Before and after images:
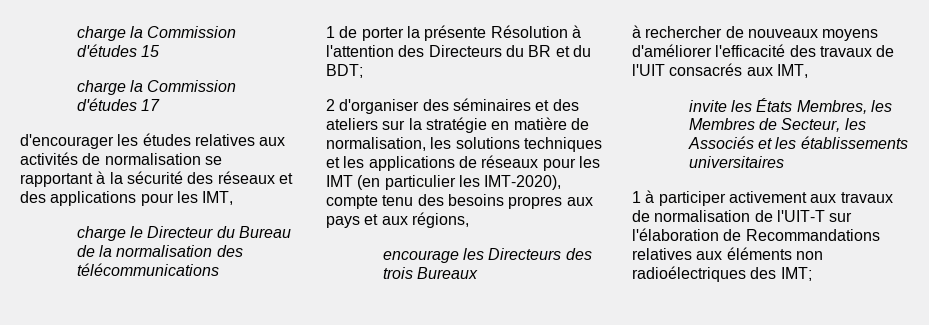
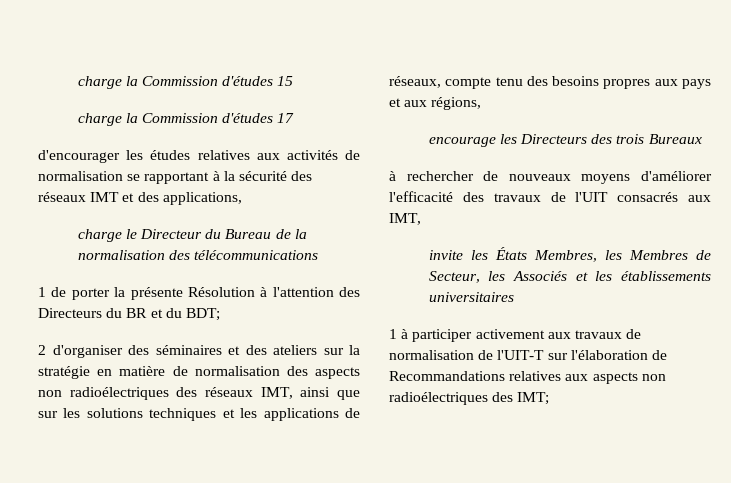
- d'encourager les études relatives aux activités de normalisation se rapportant à la sécurité des réseaux et des applications pour les IMT,
+ d'encourager les études relatives aux activités de normalisation se rapportant à la sécurité des réseaux IMT et des applications,
- 2 d'organiser des séminaires et des ateliers sur la stratégie en matière de normalisation, les solutions techniques et les applications de réseaux pour les IMT (en particulier les IMT-2020), compte tenu des besoins propres aux pays et aux régions,
+ 2 d'organiser des séminaires et des ateliers sur la stratégie en matière de normalisation des aspects non radioélectriques des réseaux IMT, ainsi que sur les solutions techniques et les applications de réseaux, compte tenu des besoins propres aux pays et aux régions,
- 1 à participer activement aux travaux de normalisation de l'UIT-T sur l'élaboration de Recommandations relatives aux éléments non radioélectriques des IMT;
+ 1 à participer activement aux travaux de normalisation de l'UIT-T sur l'élaboration de Recommandations relatives aux aspects non radioélectriques des IMT;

WHAT THE EXERCISE ASKS:
Tally the lines of the records that hold the word "études" and output only the total.

ANSWER BELOW:
2